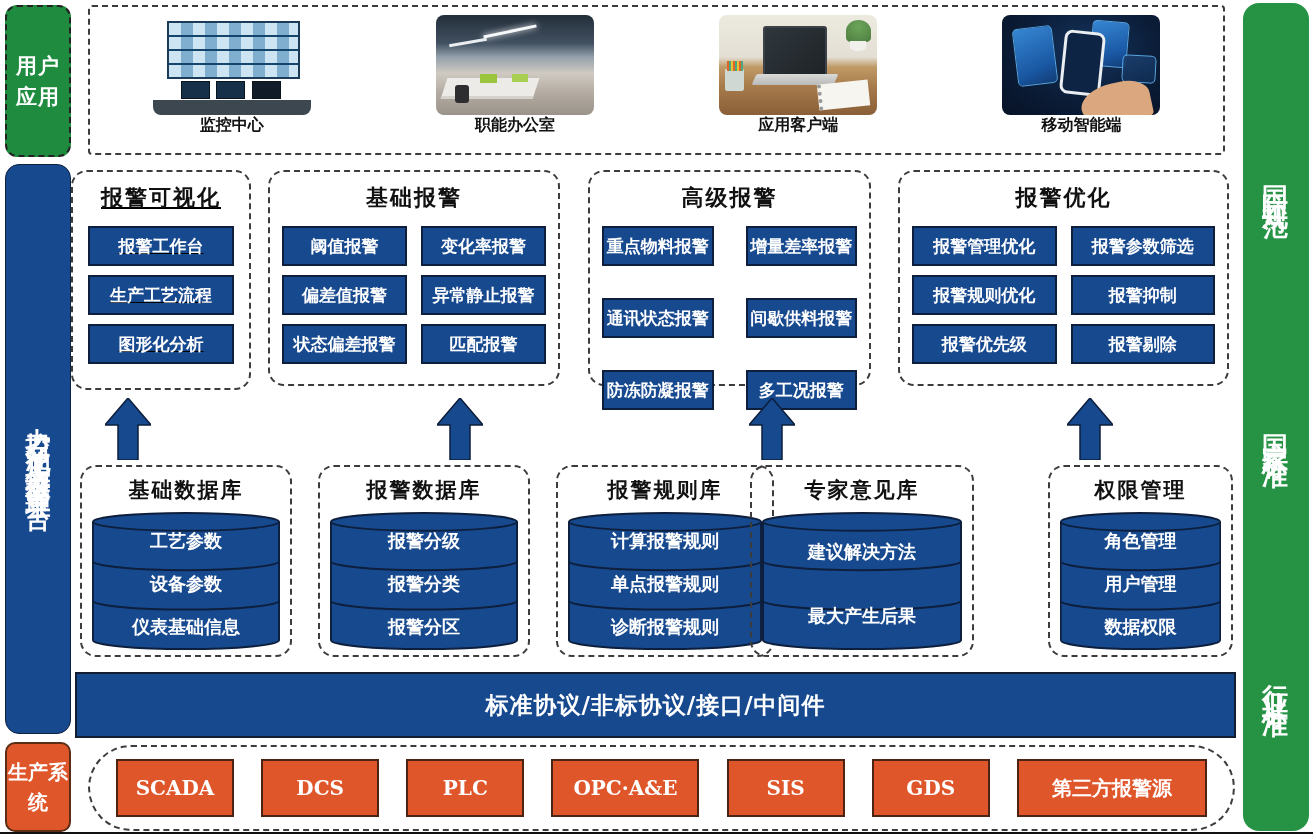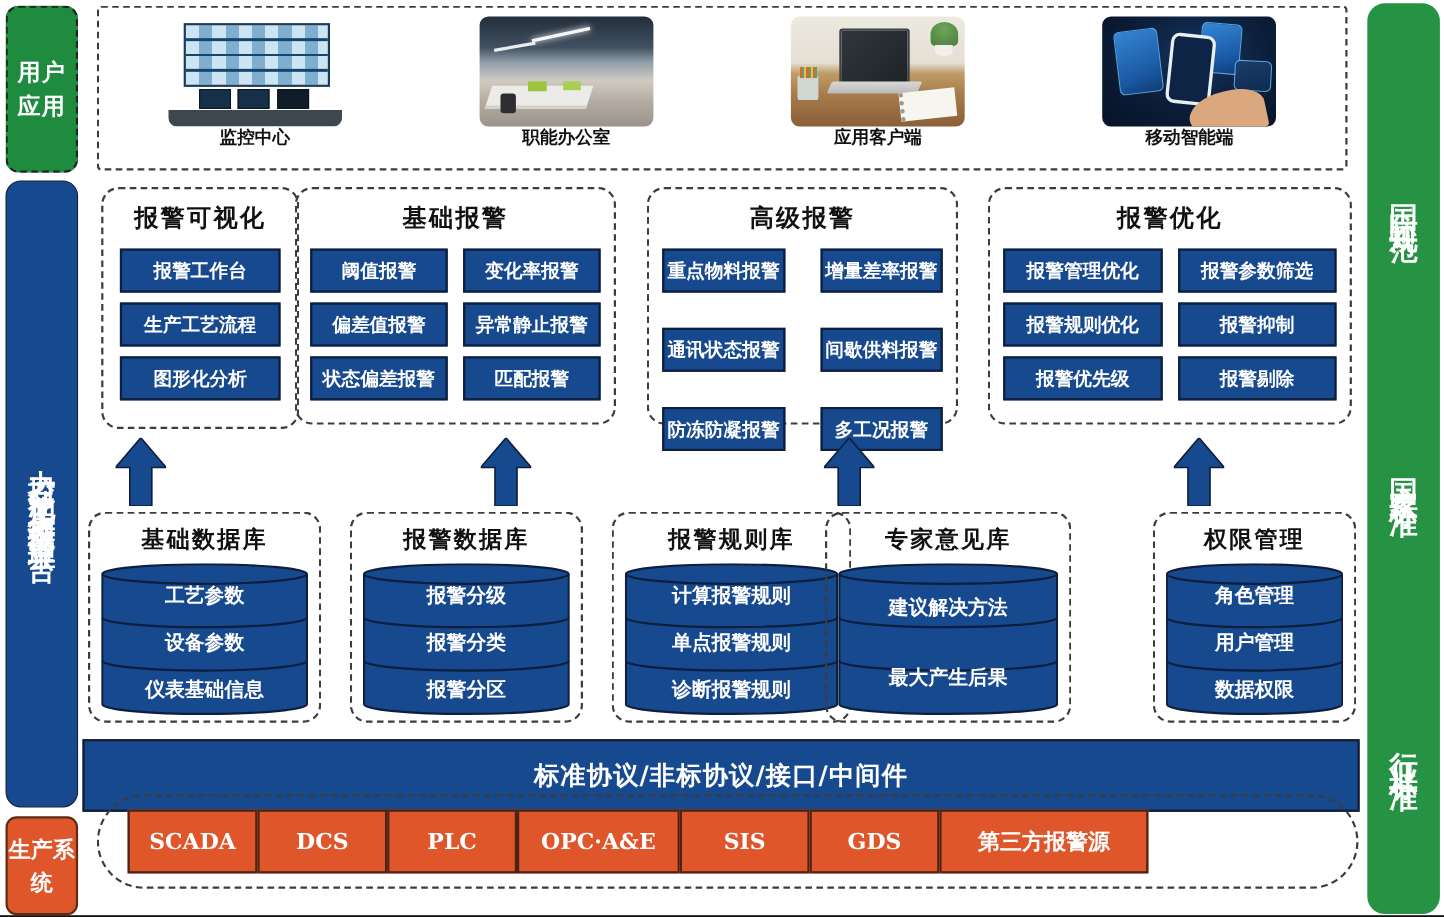--- a/index.html
+++ b/index.html
@@ -86,7 +86,7 @@
 
   
   .module{position:absolute;top:170px;border:2px dashed #3c3c3c;border-radius:16px;box-sizing:border-box;}
-  .m0{left:92px;width:180px;height:220px;}
+  .m0{left:71px;width:180px;height:220px;text-decoration:underline;}
   .m1{left:268px;width:292px;height:216px;}
   .m2{left:588px;width:283px;height:216px;}
   .m3{left:898px;width:331px;height:216px;}

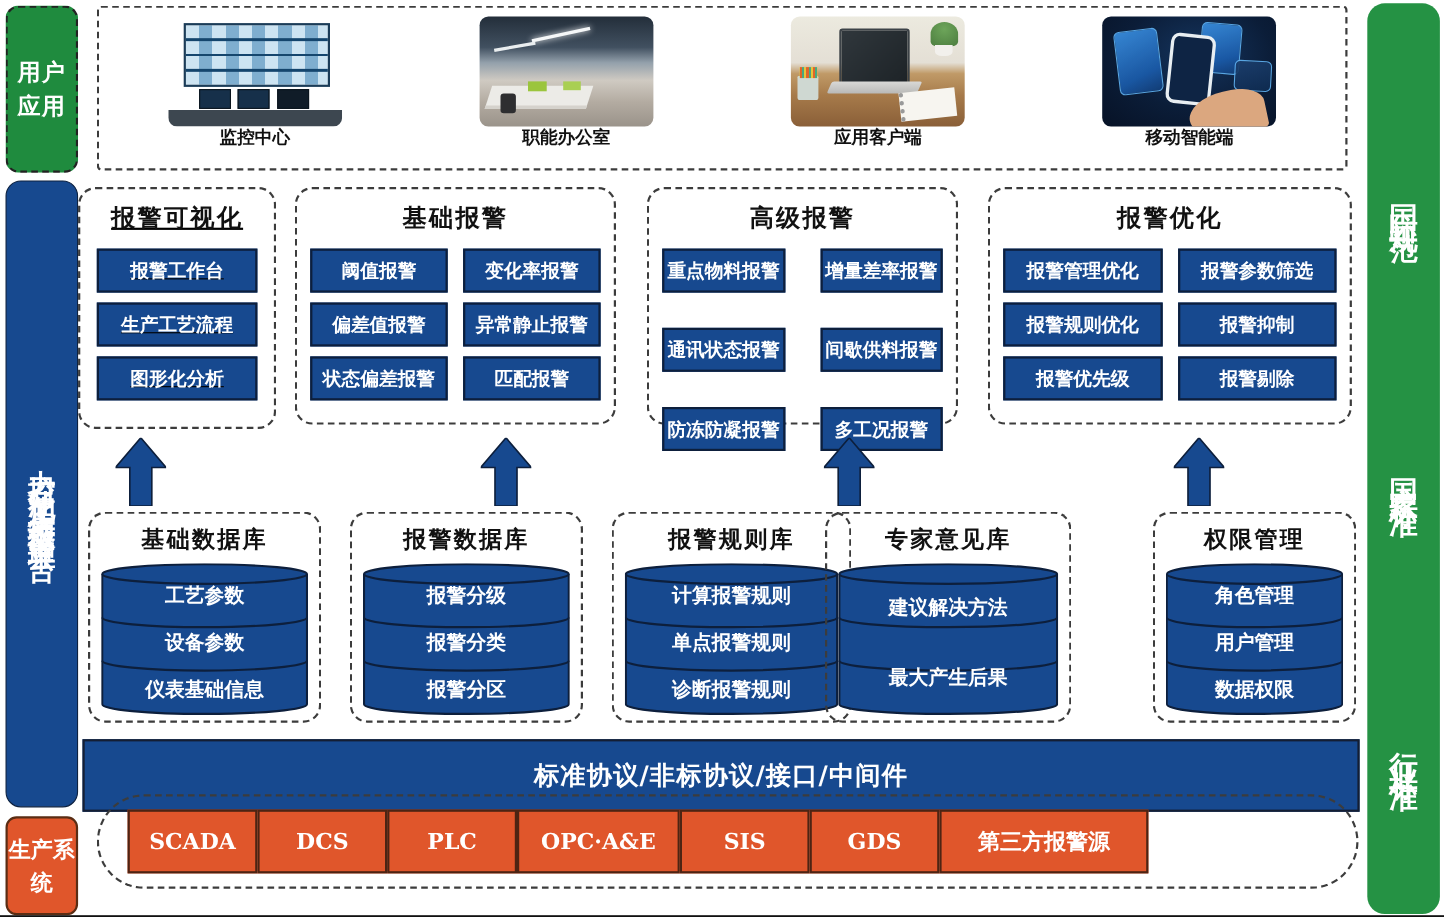--- a/index.html
+++ b/index.html
@@ -123,9 +123,9 @@
     color:#fff;font-weight:bold;font-size:23px;letter-spacing:1px;}
 
   
-  .sources{position:absolute;left:88px;top:722px;width:1147px;height:86px;
+  .sources{position:absolute;left:88px;top:745px;width:1147px;height:86px;
     border:2px dashed #3c3c3c;border-radius:43px;box-sizing:border-box;
-    display:flex;align-items:center;padding:0 26px;}
+    display:flex;align-items:center;justify-content:space-between;padding:0 26px;}
   .source{height:58px;background:var(--orange);border:2px solid #4d2413;color:#fff;
     font-weight:bold;font-size:20px;display:flex;align-items:center;justify-content:center;
     box-sizing:border-box;font-family:"DejaVu Serif","Liberation Serif",serif;white-space:nowrap;}

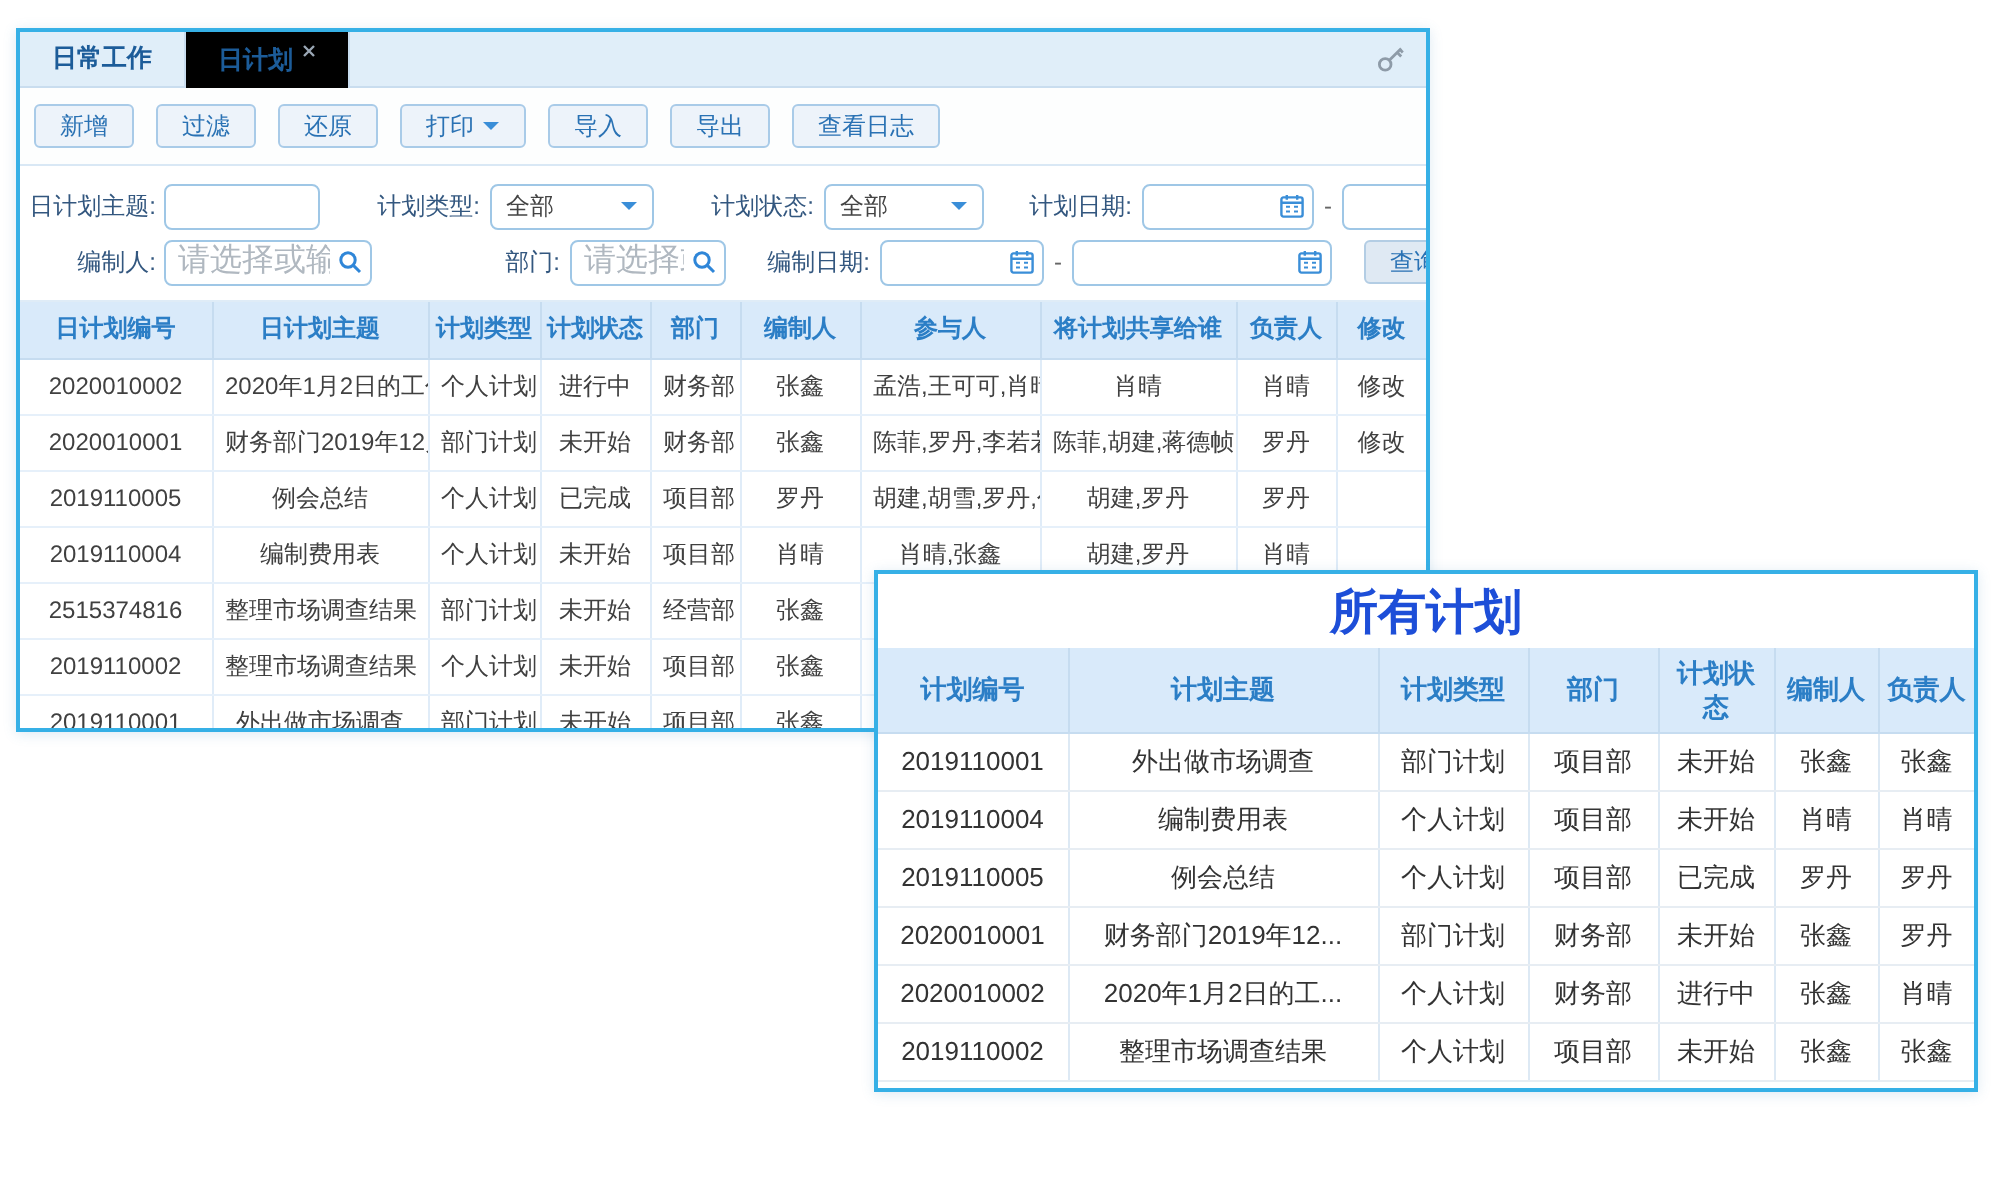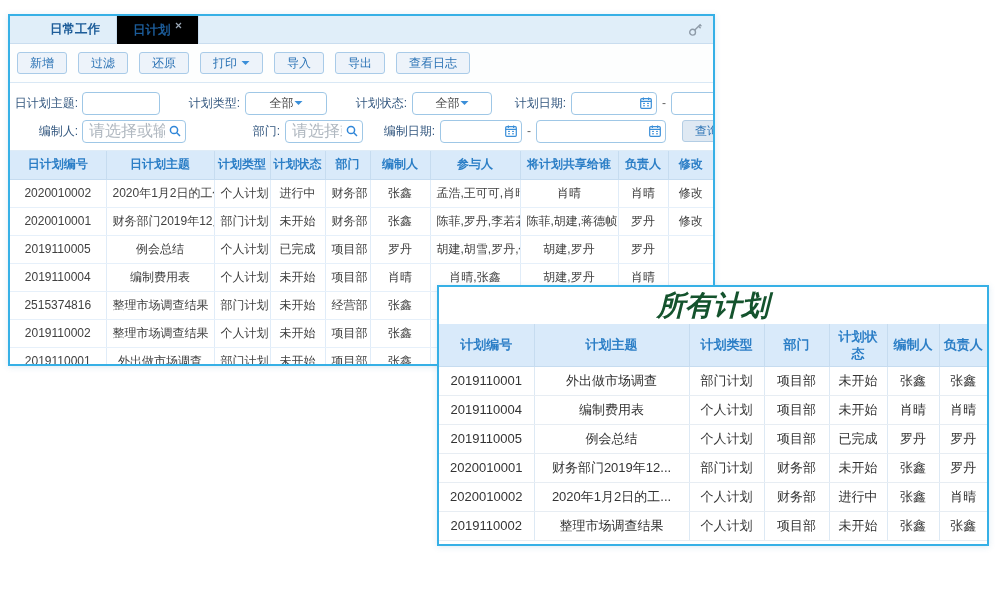--- a/index.html
+++ b/index.html
@@ -13,7 +13,7 @@
 
   
   .tabbar { height:28px; background:#e0eef9; border-bottom:1px solid #c9ddef;
-            display:flex; align-items:stretch; position:relative;padding-left:24px; }
+            display:flex; align-items:stretch; position:relative; }
   .tab { display:flex; align-items:center; padding:0 16px; font-size:12.5px; font-weight:bold;
          color:#1c5c99; cursor:pointer; position:relative; }
   .tab.active { background:#000000; border-left:1px solid #c9ddef; border-right:1px solid #c9ddef;

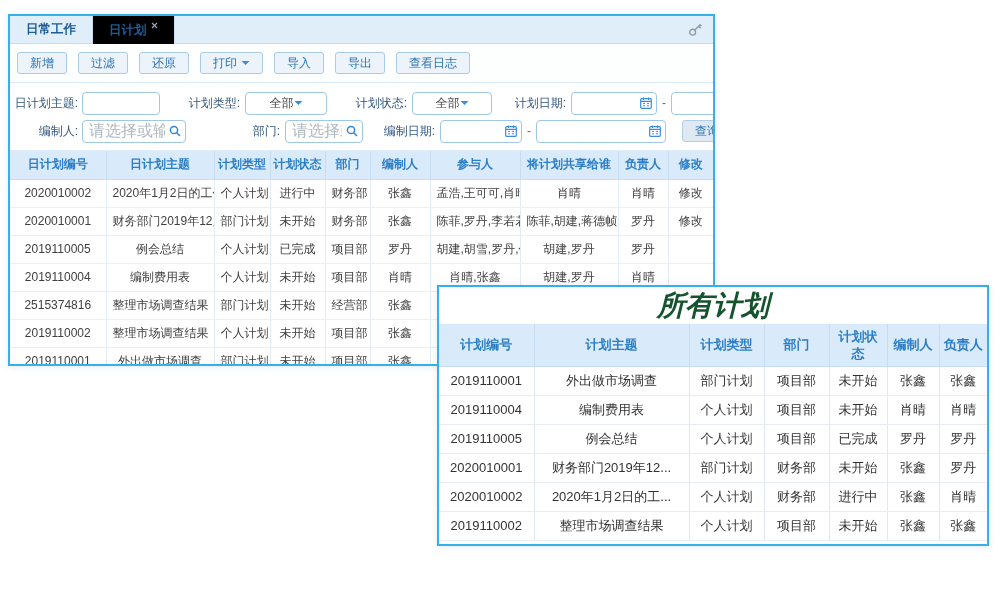--- a/index.html
+++ b/index.html
@@ -41,7 +41,7 @@
   .fbox.has-icon input { padding-right:20px; }
   .fbox .inic { position:absolute; right:5px; top:5px; pointer-events:auto; cursor:pointer; }
   .fselect { height:23px; border:1px solid #9fc7e6; border-radius:4px; background:#fff;
-             display:flex; align-items:center; justify-content:center;
+             display:flex; align-items:center; justify-content:space-between;
              font-size:12px; color:#444; padding:0 7px; cursor:pointer; flex:0 0 auto; }
   .dash { font-size:12px; color:#666; padding:0 5px; }
 

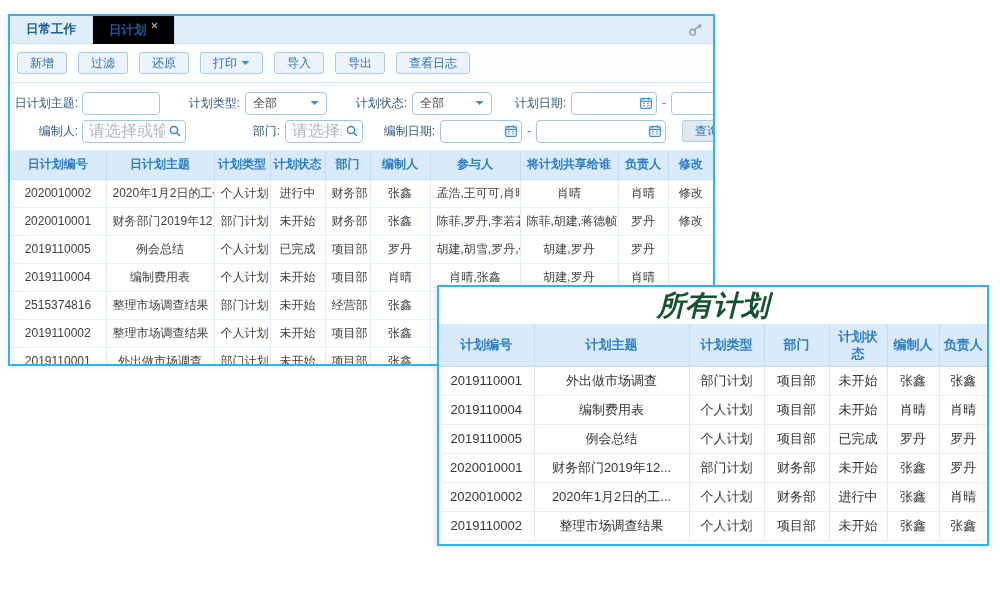--- a/index.html
+++ b/index.html
@@ -59,7 +59,7 @@
 
   
   .ov-title { height:37px; display:flex; align-items:center; justify-content:center;
-              font-size:28px; font-weight:bold; color:#14532d;font-style:italic; }
+              font-size:24px; font-weight:bold; color:#1d4ed8; }
   table.ov { border-collapse:collapse; table-layout:fixed; width:548px; font-size:13px; }
   table.ov th { background:#d9eafa; color:#2b7ec6; font-weight:bold; height:42px;
                 border-right:1px solid #c6dcf0; border-bottom:1px solid #c6dcf0;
_ _ _ _
YOUR GOAL
Set down exactly, from the line that contains "16px; font-size:12.5px; font-weight:bold;" through the last line of the data, each line as it stands, and leave the pictures out.

WRITTEN SOLUTION
   .tab { display:flex; align-items:center; padding:0 16px; font-size:12.5px; font-weight:bold;
          color:#1c5c99; cursor:pointer; position:relative; }
   .tab.active { background:#000000; border-left:1px solid #c9ddef; border-right:1px solid #c9ddef;

--- a/index.html
+++ b/index.html
@@ -41,7 +41,7 @@
   .fbox.has-icon input { padding-right:20px; }
   .fbox .inic { position:absolute; right:5px; top:5px; pointer-events:auto; cursor:pointer; }
   .fselect { height:23px; border:1px solid #9fc7e6; border-radius:4px; background:#fff;
-             display:flex; align-items:center; justify-content:center;
+             display:flex; align-items:center; justify-content:space-between;
              font-size:12px; color:#444; padding:0 7px; cursor:pointer; flex:0 0 auto; }
   .dash { font-size:12px; color:#666; padding:0 5px; }
 

--- a/index.html
+++ b/index.html
@@ -59,7 +59,7 @@
 
   
   .ov-title { height:37px; display:flex; align-items:center; justify-content:center;
-              font-size:28px; font-weight:bold; color:#14532d;font-style:italic; }
+              font-size:24px; font-weight:bold; color:#1d4ed8; }
   table.ov { border-collapse:collapse; table-layout:fixed; width:548px; font-size:13px; }
   table.ov th { background:#d9eafa; color:#2b7ec6; font-weight:bold; height:42px;
                 border-right:1px solid #c6dcf0; border-bottom:1px solid #c6dcf0;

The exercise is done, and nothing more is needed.